Ms. Coulter said a President DeSantis could do that unilaterally without Congressional approval.
Mr. DeSantis, both with Ms. Coulter and on another radio interview the same day with Dana Loesch, talked up his leadership during the COVID-19 pandemic when he bucked Washington, the health authorities, and most local governments to reopen Florida businesses, beaches, and schools quickly.
Both interviewers noted the political beating Mr. DeSantis took over it.
Ms. Coulter recalled the nickname “Death Santis” some lockdown advocates tagged him with, and Ms. Loesch mentioned another, “the grim reaper governor.”
“I was getting hammered in late March of 2020,” Mr. DeSantis told Ms. Loesch about the pandemic’s beginning.
“Because there were people on the beach in Florida. I even get people from the White House saying: ‘This is a bad look. You got to do this [and close them down.]’ And I’m like, ‘well, wait a minute.’ First of all, they’re outside. And it’s a respiratory virus. So I took a lot of flak for not closing the beaches.”
He said some Florida localities caved to the outside pressure and closed their beaches, but some, like Daytona Beach, never did.
“You had all the Democrats saying that there should be an order for a statewide beach closure. Even some Republicans were saying that at the time. We did not think it was justifiable.”
“As a leader, you can’t get swept away by media hysteria, because there’s no scientific justification, even if you’re in a lockdown. Outdoor activities do not spread COVID.
“I mean, that is not where you do it. It’s usually in enclosed spaces. So to take away outdoor activities and force people inside—it would have been ludicrous to do so. And I just didn’t go along with it.”
With Ms. Loesch and New Hampshire radio host Jack Heath, Mr. DeSantis fielded questions about Mr. Trump’s commanding lead in national polls.
He dismissed the impact of national polls.

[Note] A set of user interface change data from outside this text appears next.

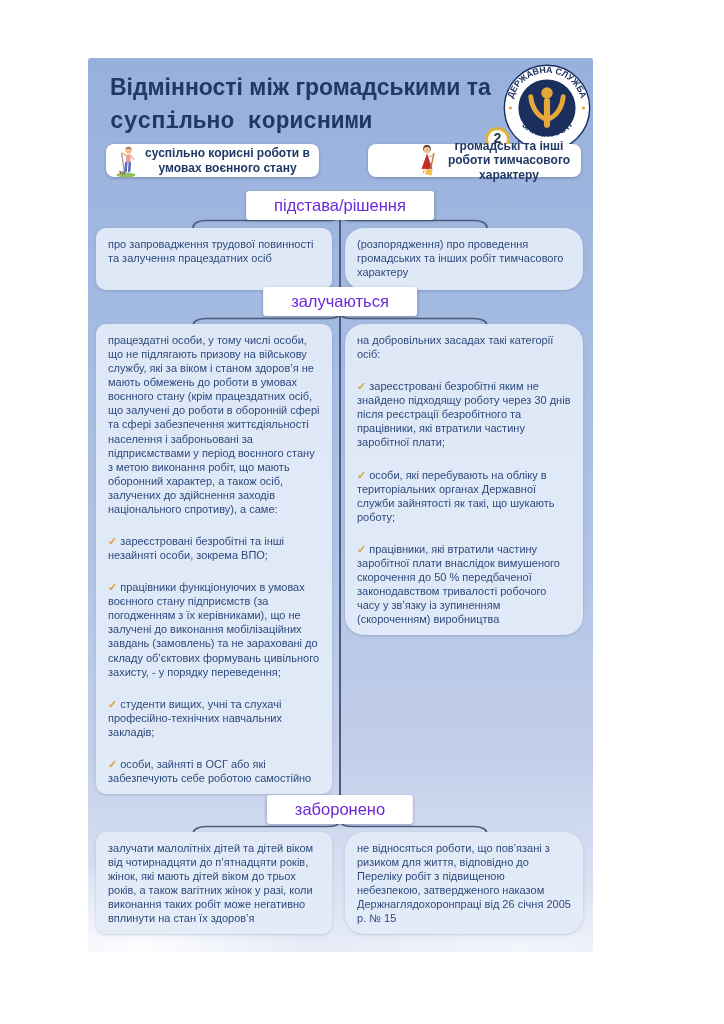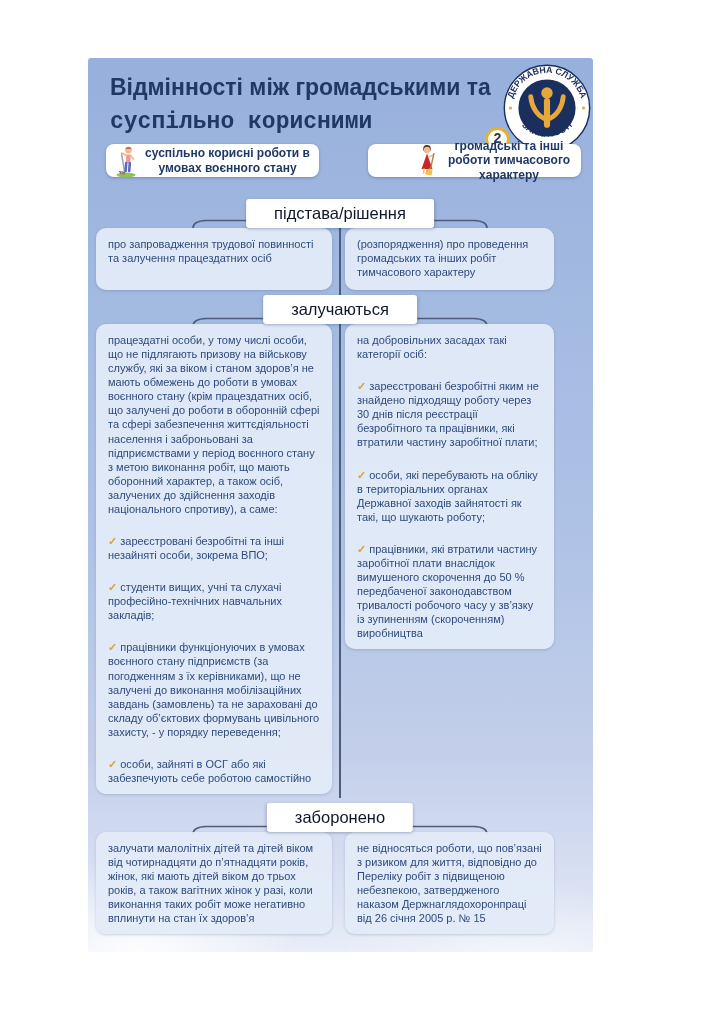--- a/index.html
+++ b/index.html
@@ -38,9 +38,9 @@
     font-size:12px;line-height:1.22;}
   .hdr{
     position:absolute;left:252px;transform:translateX(-50%);
-    background:#ffffff;color:#0f172a;font-size:16.5px;line-height:1;
+    background:#ffffff;color:#6d28d9;font-size:16.5px;line-height:1;
     padding:6px 28px;border-radius:3px;box-shadow:0 1px 3px rgba(40,60,100,.35);
-    white-space:nowrap;z-index:3;margin-top:8px;
+    white-space:nowrap;z-index:3;
   }
   .hdr-basis{top:133px;}
   .hdr-involved{top:229px;}

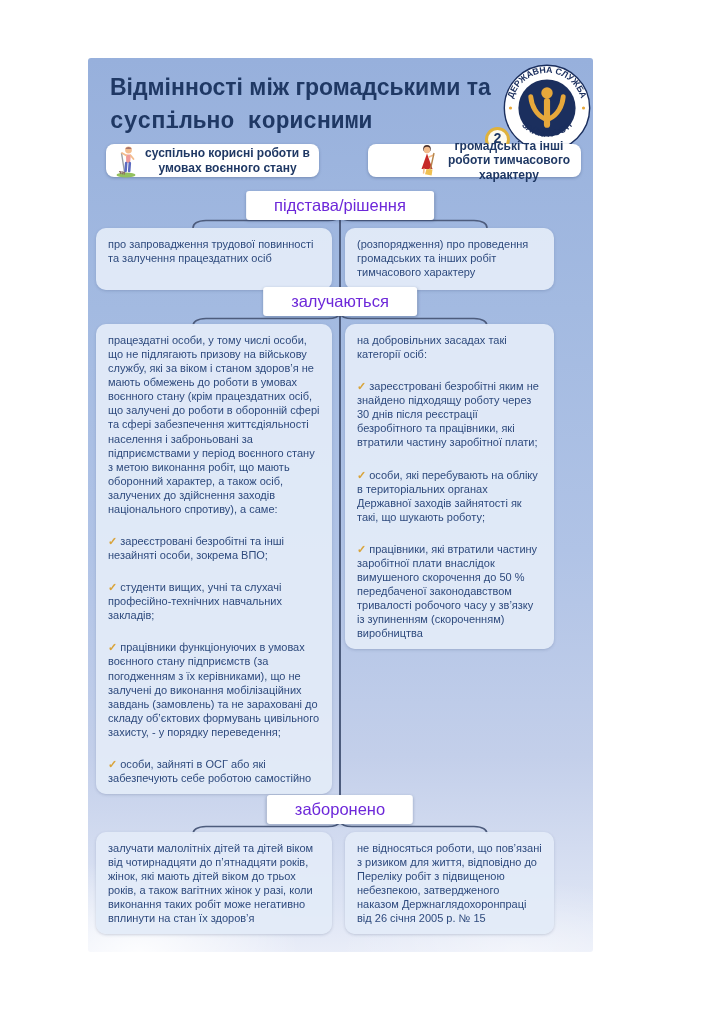--- a/index.html
+++ b/index.html
@@ -60,7 +60,7 @@
     box-shadow:0 1px 3px rgba(50,70,110,.22);
   }
   .col-l{left:8px;width:236px;}
-  .col-r{left:257px;width:209px;}
+  .col-r{left:257px;width:238px;border-radius:19px;}
   .row-basis{top:170px;min-height:62px;}
   .row-involved{top:266px;}
   .row-forbidden{top:774px;}

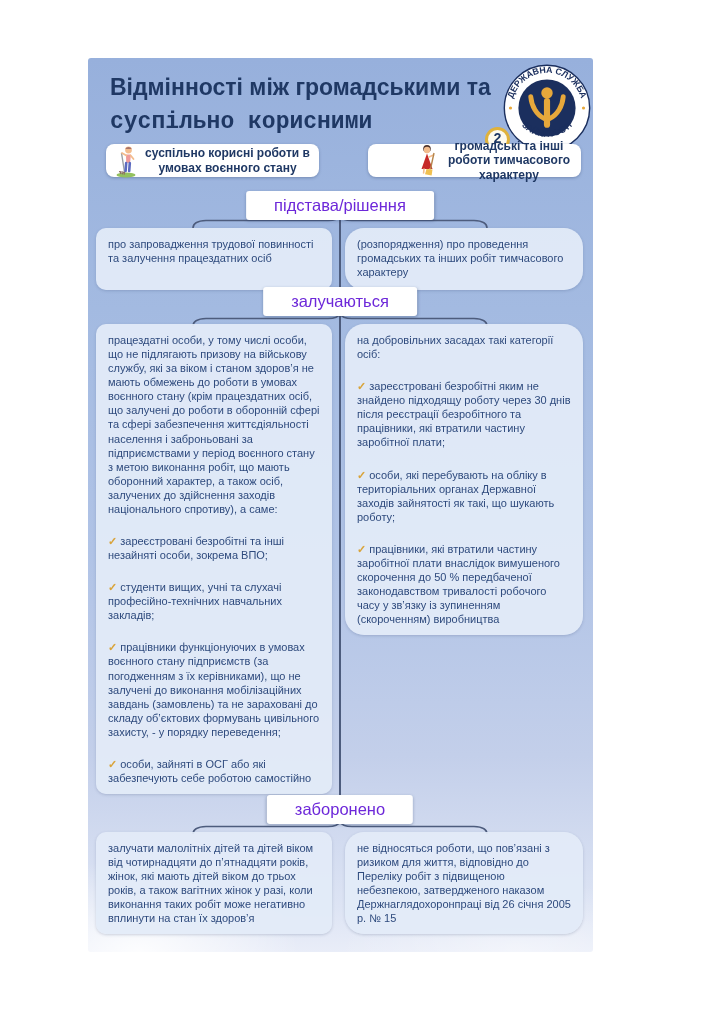--- a/index.html
+++ b/index.html
@@ -161,7 +161,7 @@
   <div class="box col-r row-involved" data-interactable="false">
     <div data-interactable="false">на добровільних засадах такі категорії осіб:</div>
     <div class="bullet" data-interactable="false"><span class="check" data-interactable="false">✓</span><span data-interactable="false">зареєстровані безробітні яким не знайдено підходящу роботу через 30 днів після реєстрації безробітного та працівники, які втратили частину заробітної плати;</span></div>
-    <div class="bullet" data-interactable="false"><span class="check" data-interactable="false">✓</span><span data-interactable="false">особи, які перебувають на обліку в територіальних органах Державної заходів зайнятості як такі, що шукають роботу;</span></div>
+    <div class="bullet" data-interactable="false"><span class="check" data-interactable="false">✓</span><span data-interactable="false">особи, які перебувають на обліку в територіальних органах Державної служби зайнятості як такі, що шукають роботу;</span></div>
     <div class="bullet" data-interactable="false"><span class="check" data-interactable="false">✓</span><span data-interactable="false">працівники, які втратили частину заробітної плати внаслідок вимушеного скорочення до 50 % передбаченої законодавством тривалості робочого часу у зв’язку із зупиненням (скороченням) виробництва</span></div>
   </div>
 

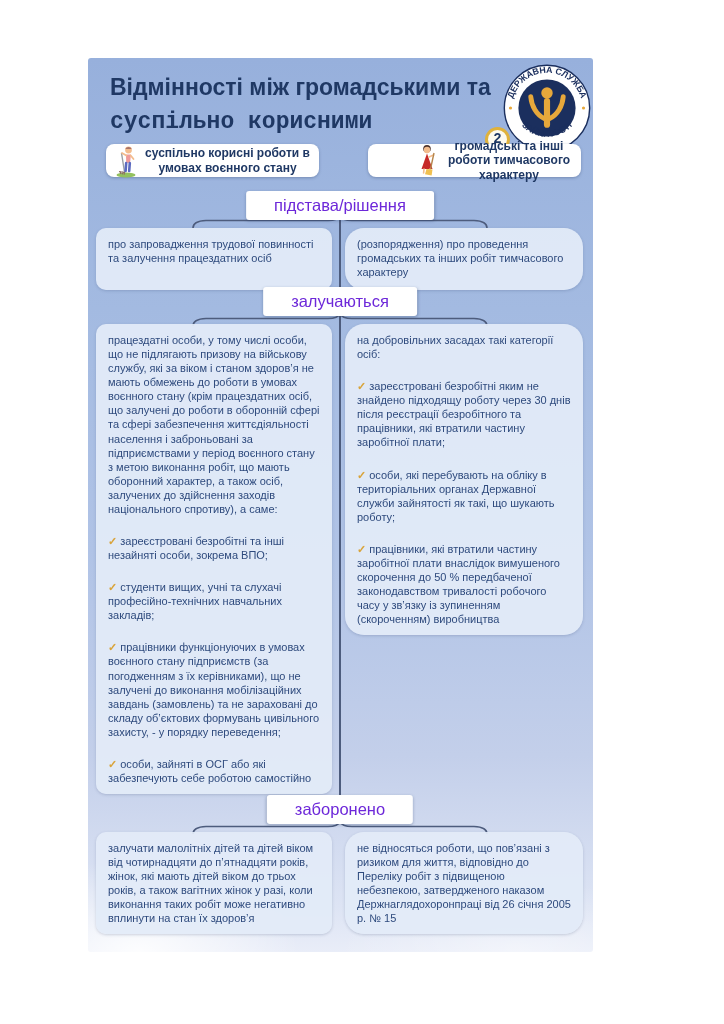--- a/index.html
+++ b/index.html
@@ -154,8 +154,8 @@
   <div class="box col-l row-involved" data-interactable="false">
     <div data-interactable="false">працездатні особи, у тому числі особи, що не підлягають призову на військову службу, які за віком і станом здоров’я не мають обмежень до роботи в умовах воєнного стану (крім працездатних осіб, що залучені до роботи в оборонній сфері та сфері забезпечення життєдіяльності населення і заброньовані за підприємствами у період воєнного стану з метою виконання робіт, що мають оборонний характер, а також осіб, залучених до здійснення заходів національного спротиву), а саме:</div>
     <div class="bullet" data-interactable="false"><span class="check" data-interactable="false">✓</span><span data-interactable="false">зареєстровані безробітні та інші незайняті особи, зокрема ВПО;</span></div>
+    <div class="bullet" data-interactable="false"><span class="check" data-interactable="false">✓</span><span data-interactable="false">працівники функціонуючих в умовах воєнного стану підприємств (за погодженням з їх керівниками), що не залучені до виконання мобілізаційних завдань (замовлень) та не зараховані до складу об’єктових формувань цивільного захисту, - у порядку переведення;</span></div>
     <div class="bullet" data-interactable="false"><span class="check" data-interactable="false">✓</span><span data-interactable="false">студенти вищих, учні та слухачі професійно-технічних навчальних закладів;</span></div>
-    <div class="bullet" data-interactable="false"><span class="check" data-interactable="false">✓</span><span data-interactable="false">працівники функціонуючих в умовах воєнного стану підприємств (за погодженням з їх керівниками), що не залучені до виконання мобілізаційних завдань (замовлень) та не зараховані до складу об’єктових формувань цивільного захисту, - у порядку переведення;</span></div>
     <div class="bullet" data-interactable="false"><span class="check" data-interactable="false">✓</span><span data-interactable="false">особи, зайняті в ОСГ або які забезпечують себе роботою самостійно</span></div>
   </div>
   <div class="box col-r row-involved" data-interactable="false">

“We don’t have a national primary,” Mr. DeSantis told Ms. Loesch. “You can take a national poll. That’s not the same as what’s happening in these early states. And we’re focusing on the early states because that’s how the process works. And that’s how the delegates are awarded.”
“I think we’re doing very well in Iowa. I would not trade places with anybody else,” said Mr. DeSantis, who has vowed to visit all 99 Iowa counties and said he has ticked off 38 so far.

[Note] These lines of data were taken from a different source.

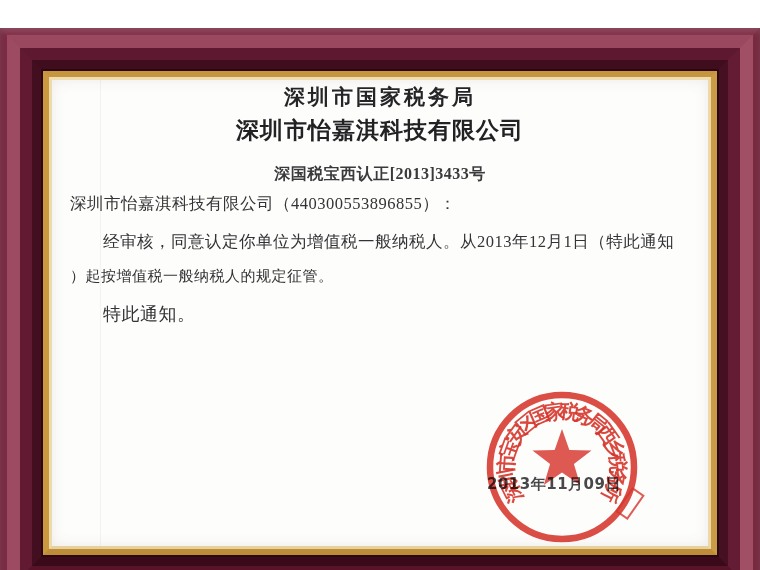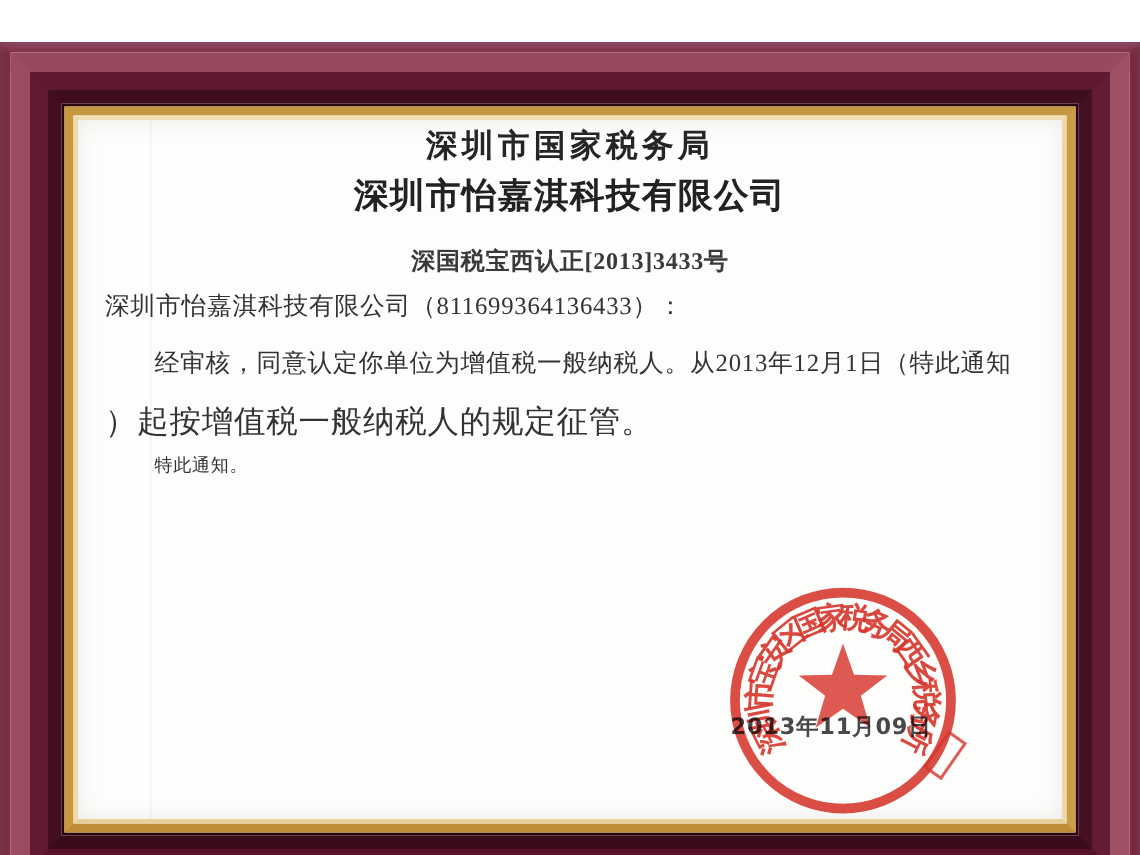--- a/index.html
+++ b/index.html
@@ -82,7 +82,7 @@
   <div class="t authority">深圳市国家税务局</div>
   <div class="t doc-title">深圳市怡嘉淇科技有限公司</div>
   <div class="t doc-number">深国税宝西认正[2013]3433号</div>
-  <div class="t recipient">深圳市怡嘉淇科技有限公司（811699364136433）：</div>
+  <div class="t recipient">深圳市怡嘉淇科技有限公司（440300553896855）：</div>
   <div class="t body-1">经审核，同意认定你单位为增值税一般纳税人。从2013年12月1日（特此通知</div>
   <div class="t body-2">）起按增值税一般纳税人的规定征管。</div>
   <div class="t closing">特此通知。</div>

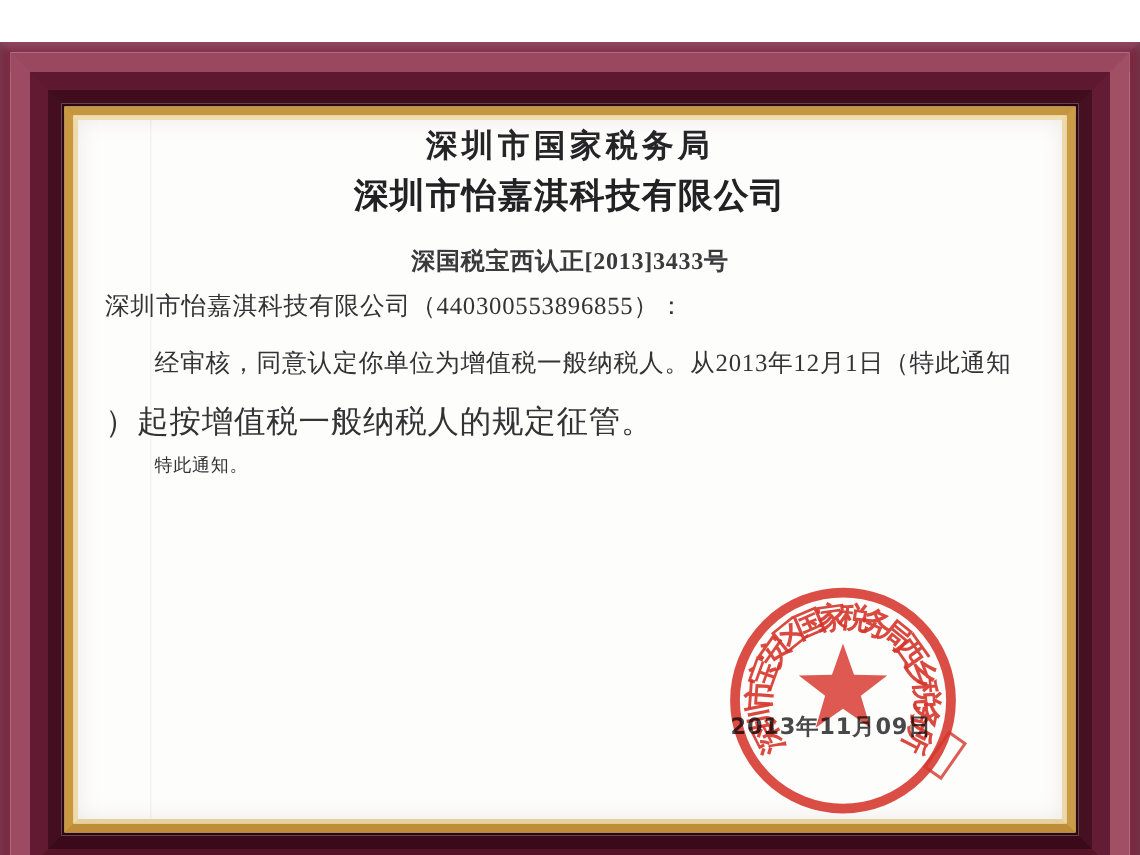--- a/index.html
+++ b/index.html
@@ -45,7 +45,7 @@
   }
   .recipient{left:70px;top:165px;font-size:16.5px;color:#333335;letter-spacing:.5px;}
   .body-1{left:70px;top:203px;font-size:16.5px;color:#333335;text-indent:33px;letter-spacing:.5px;}
-  .body-2{left:70px;top:239px;font-size:21px;color:#333335;letter-spacing:.5px;}
+  .body-2{left:70px;top:239px;font-size:15px;color:#333335;letter-spacing:.5px;}
   .closing{left:103px;top:274px;font-size:12px;color:#333335;letter-spacing:.5px;}
   .seal-date{
     left:487px;top:447px;

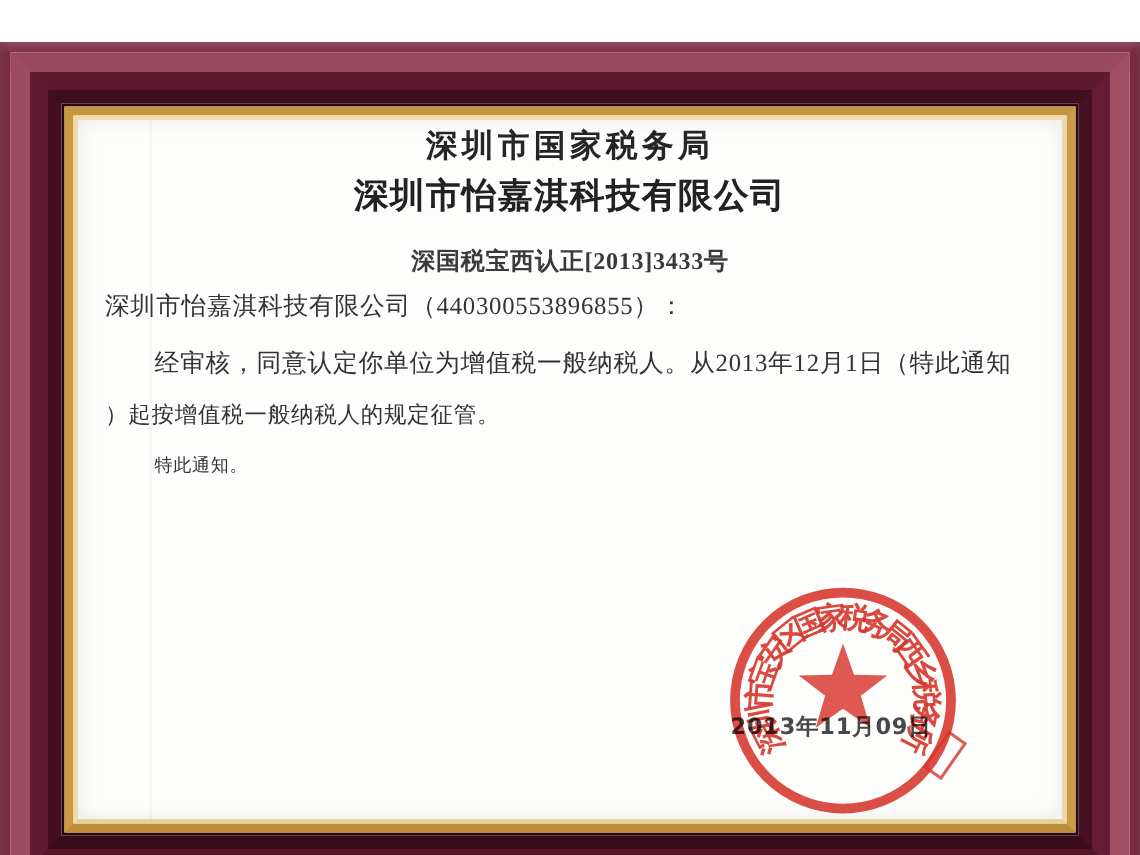--- a/index.html
+++ b/index.html
@@ -46,7 +46,7 @@
   .recipient{left:70px;top:165px;font-size:16.5px;color:#333335;letter-spacing:.5px;}
   .body-1{left:70px;top:203px;font-size:16.5px;color:#333335;text-indent:33px;letter-spacing:.5px;}
   .body-2{left:70px;top:239px;font-size:15px;color:#333335;letter-spacing:.5px;}
-  .closing{left:103px;top:274px;font-size:12px;color:#333335;letter-spacing:.5px;}
+  .closing{left:103px;top:274px;font-size:18px;color:#333335;letter-spacing:.5px;}
   .seal-date{
     left:487px;top:447px;
     font-family:"DejaVu Sans", sans-serif;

“At the end of the day, this can be a long slog. It depends on how the field shapes up. We’re built for the long haul. We’ll be there all the way until the end. But I really, really like what’s happening for us in the state of Iowa right now.”
Mr. DeSantis told Mr. Heath he was committed to putting in the required time in New Hampshire.
He ticked off a list of visits and events he’d done.
“You’ve got to do that. Over and over, over the next six months, I’m committed to doing that. We’re going to work hard. I’m going to get in front of as many New Hampshire voters as I can.
“And what we’ve found is, when people get to see me, they say, ‘Oh man, you’re really good. You’re nothing like what the media says about you.”